一途な敏腕弁護士と甘々な偽装婚約
「車で来たんだ。行こうか」
「……どこへ?」
「うーん、内緒! 楽しみにしてて」

 てっきり会ってすぐに振られるものと思っていたが、違ったようだ。
 最後の思い出作りをしてくださる、ということなのだろうか。

 乙女ゲームでしか恋愛を知らなかった私の人生の中で、次の恋に落ちることはもうないかもしれない。
 だとしたら、今日を楽しまなきゃ損かも。

「……あ、あのさ、今日の美月、すっごく可愛いよ」

 私の手を引いて歩く晴正さんが、こちらを向かず言った。耳がなんだか赤いような……?
 今日は最後の思い出作りに加えて、リップサービスも? かぁっと顔が熱くなった。

「あ、ありがとう、ございます」
「美月とデート、したかった。

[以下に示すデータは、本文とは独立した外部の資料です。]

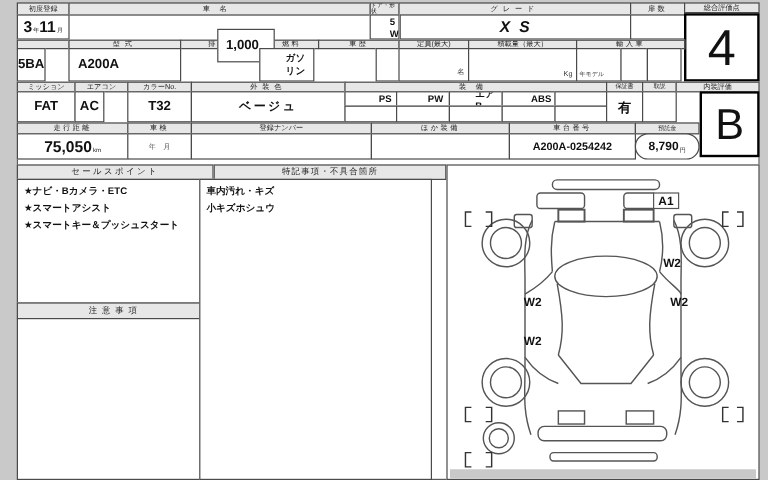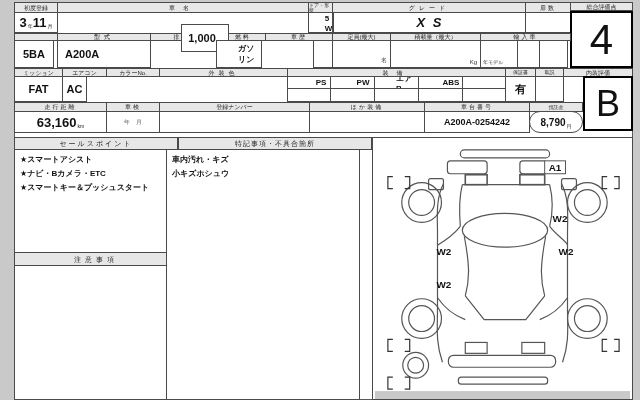--- a/index.html
+++ b/index.html
@@ -48,21 +48,21 @@
 
   <div class="c h" style="left:14px;top:33px;width:44px;height:8px;"></div>
   <div class="c h ls4" style="left:57px;top:33px;width:94px;height:8px;">型式</div>
   <div class="c h ls2" style="left:150px;top:33px;width:71px;height:8px;">排気量</div>
   <div class="c h ls2" style="left:220px;top:33px;width:46px;height:8px;">燃料</div>
   <div class="c h ls2" style="left:265px;top:33px;width:68px;height:8px;">車歴</div>
   <div class="c h" style="left:332px;top:33px;width:59px;height:8px;">定員(最大)</div>
   <div class="c h" style="left:390px;top:33px;width:91px;height:8px;">積載量（最大）</div>
   <div class="c h ls2" style="left:480px;top:33px;width:91px;height:8px;">輸入車</div>
 
-  <div class="c v fs11" style="left:14px;top:40px;width:40px;height:28px;">5BA</div>
+  <div class="c v fs11" style="left:14px;top:40px;width:24px;height:28px;">5BA</div>
   <div class="c v fs11 leftpad" style="left:57px;top:40px;width:94px;height:28px;">A200A</div>
   <div class="c v" style="left:150px;top:24px;width:48px;height:28px;margin-left:31px;">
     <span class="fs11">1,000</span>
     <span class="sub">cc</span>
   </div>
   <div class="c v fs8" style="left:216px;top:40px;width:46px;height:28px;">ガソリン</div>
   <div class="c v fs9" style="left:265px;top:40px;width:64px;height:28px;margin-left:48px;">レンタ</div>
   <div class="c corner" style="left:332px;top:40px;width:59px;height:28px;">名</div>
   <div class="c corner" style="left:390px;top:40px;width:91px;height:28px;">Kg</div>
   <div class="c cornerL" style="left:480px;top:40px;width:38px;height:28px;">年モデル</div>
@@ -73,20 +73,22 @@
   <div class="c h" style="left:62px;top:68px;width:45px;height:9px;">エアコン</div>
   <div class="c h" style="left:106px;top:68px;width:54px;height:9px;">カラーNo.</div>
   <div class="c h ls4" style="left:159px;top:68px;width:129px;height:9px;">外装色</div>
   <div class="c h ls8" style="left:287px;top:68px;width:219px;height:9px;">装備</div>
   <div class="c h" style="left:505px;top:68px;width:31px;height:9px;font-size:5px;">保証書</div>
   <div class="c h" style="left:535px;top:68px;width:29px;height:9px;font-size:5px;">取説</div>
   <div class="c h" style="left:563px;top:68px;width:70px;height:9px;">内装評価</div>
 
   <div class="c v fs11" style="left:14px;top:76px;width:49px;height:26px;">FAT</div>
   <div class="c v fs11" style="left:62px;top:76px;width:25px;height:26px;">AC</div>
+  <div class="c v fs11" style="left:106px;top:76px;width:54px;height:26px;">T32</div>
+  <div class="c v fs10 ls2" style="left:159px;top:76px;width:129px;height:26px;">ベージュ</div>
 
   <div class="c v fs8" style="left:287px;top:76px;width:47px;height:13px;">PS</div>
   <div class="c v fs8" style="left:330px;top:76px;width:45px;height:13px;">PW</div>
   <div class="c v fs8" style="left:374px;top:76px;width:45px;height:13px;">エアB</div>
   <div class="c v fs8" style="left:418px;top:76px;width:45px;height:13px;">ABS</div>
   <div class="c" style="left:462px;top:76px;width:44px;height:13px;"></div>
   <div class="c" style="left:287px;top:88px;width:44px;height:14px;"></div>
   <div class="c" style="left:330px;top:88px;width:45px;height:14px;"></div>
   <div class="c" style="left:374px;top:88px;width:45px;height:14px;"></div>
   <div class="c" style="left:418px;top:88px;width:45px;height:14px;"></div>
@@ -97,36 +99,36 @@
   <div class="c big" style="left:583px;top:76px;width:50px;height:55px;font-size:36px;">B</div>
 
   <div class="c h ls2" style="left:14px;top:102px;width:93px;height:10px;">走行距離</div>
   <div class="c h ls2" style="left:106px;top:102px;width:54px;height:10px;">車検</div>
   <div class="c h" style="left:159px;top:102px;width:151px;height:10px;">登録ナンバー</div>
   <div class="c h ls2" style="left:309px;top:102px;width:116px;height:10px;">ほか装備</div>
   <div class="c h ls2" style="left:424px;top:102px;width:106px;height:10px;">車台番号</div>
   <div class="c h" style="left:529px;top:102px;width:54px;height:10px;font-size:5px;">預託金</div>
 
   <div class="c v" style="left:14px;top:111px;width:93px;height:22px;">
-    <span class="fs13">63,160</span>
+    <span class="fs13">75,050</span>
     <span class="sub">km</span>
   </div>
   <div class="c muted fs6" style="left:106px;top:111px;width:54px;height:22px;">年　月</div>
   <div class="c" style="left:159px;top:111px;width:151px;height:22px;"></div>
   <div class="c" style="left:309px;top:111px;width:116px;height:22px;"></div>
   <div class="c v fs9" style="left:424px;top:111px;width:106px;height:22px;">A200A-0254242</div>
   <div class="c v" style="left:529px;top:111px;width:54px;height:22px;border-radius:11px;">
     <span class="fs10">8,790</span>
     <span class="sub">円</span>
   </div>
 
   <div class="c h ls2" style="left:14px;top:137px;width:164px;height:13px;font-size:7px;">セールスポイント</div>
   <div class="c txtbox" style="left:14px;top:149px;width:164px;height:104px;">
+    <div>★ナビ・Bカメラ・ETC</div>
     <div>★スマートアシスト</div>
-    <div>★ナビ・Bカメラ・ETC</div>
     <div>★スマートキー＆プッシュスタート</div>
   </div>
   <div class="c h ls4" style="left:14px;top:252px;width:164px;height:14px;font-size:7px;">注意事項</div>
   <div class="c" style="left:14px;top:265px;width:164px;height:135px;"></div>
 
   <div class="c h" style="left:178px;top:137px;width:194px;height:13px;font-size:7px;letter-spacing:1px;">特記事項・不具合箇所</div>
   <div class="c txtbox" style="left:166px;top:149px;width:194px;height:251px;">
     <div>車内汚れ・キズ</div>
     <div>小キズホシュウ</div>
   </div>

ずっと。だから嬉しい」

 まだ赤い顔で、熱い視線を向けられて、息が止まる。心臓が痛い。
 そんな言葉、狡いです。
 私、諦められなくなりそうで、怖い。

「今日来てくれて嬉しい。美月に楽しんでもらえるように頑張るよ」
「はい……」

 蚊の鳴くような声でそう返事をすることしか出来なかった。

 この人は残酷だ。
 最後の思い出を楽しくしたら、貴方はきっと私の中で、不動の地位を築いてしまう。
 貴方の思い出が私の中で溢れて、もう、身動きが取れなくなるのに。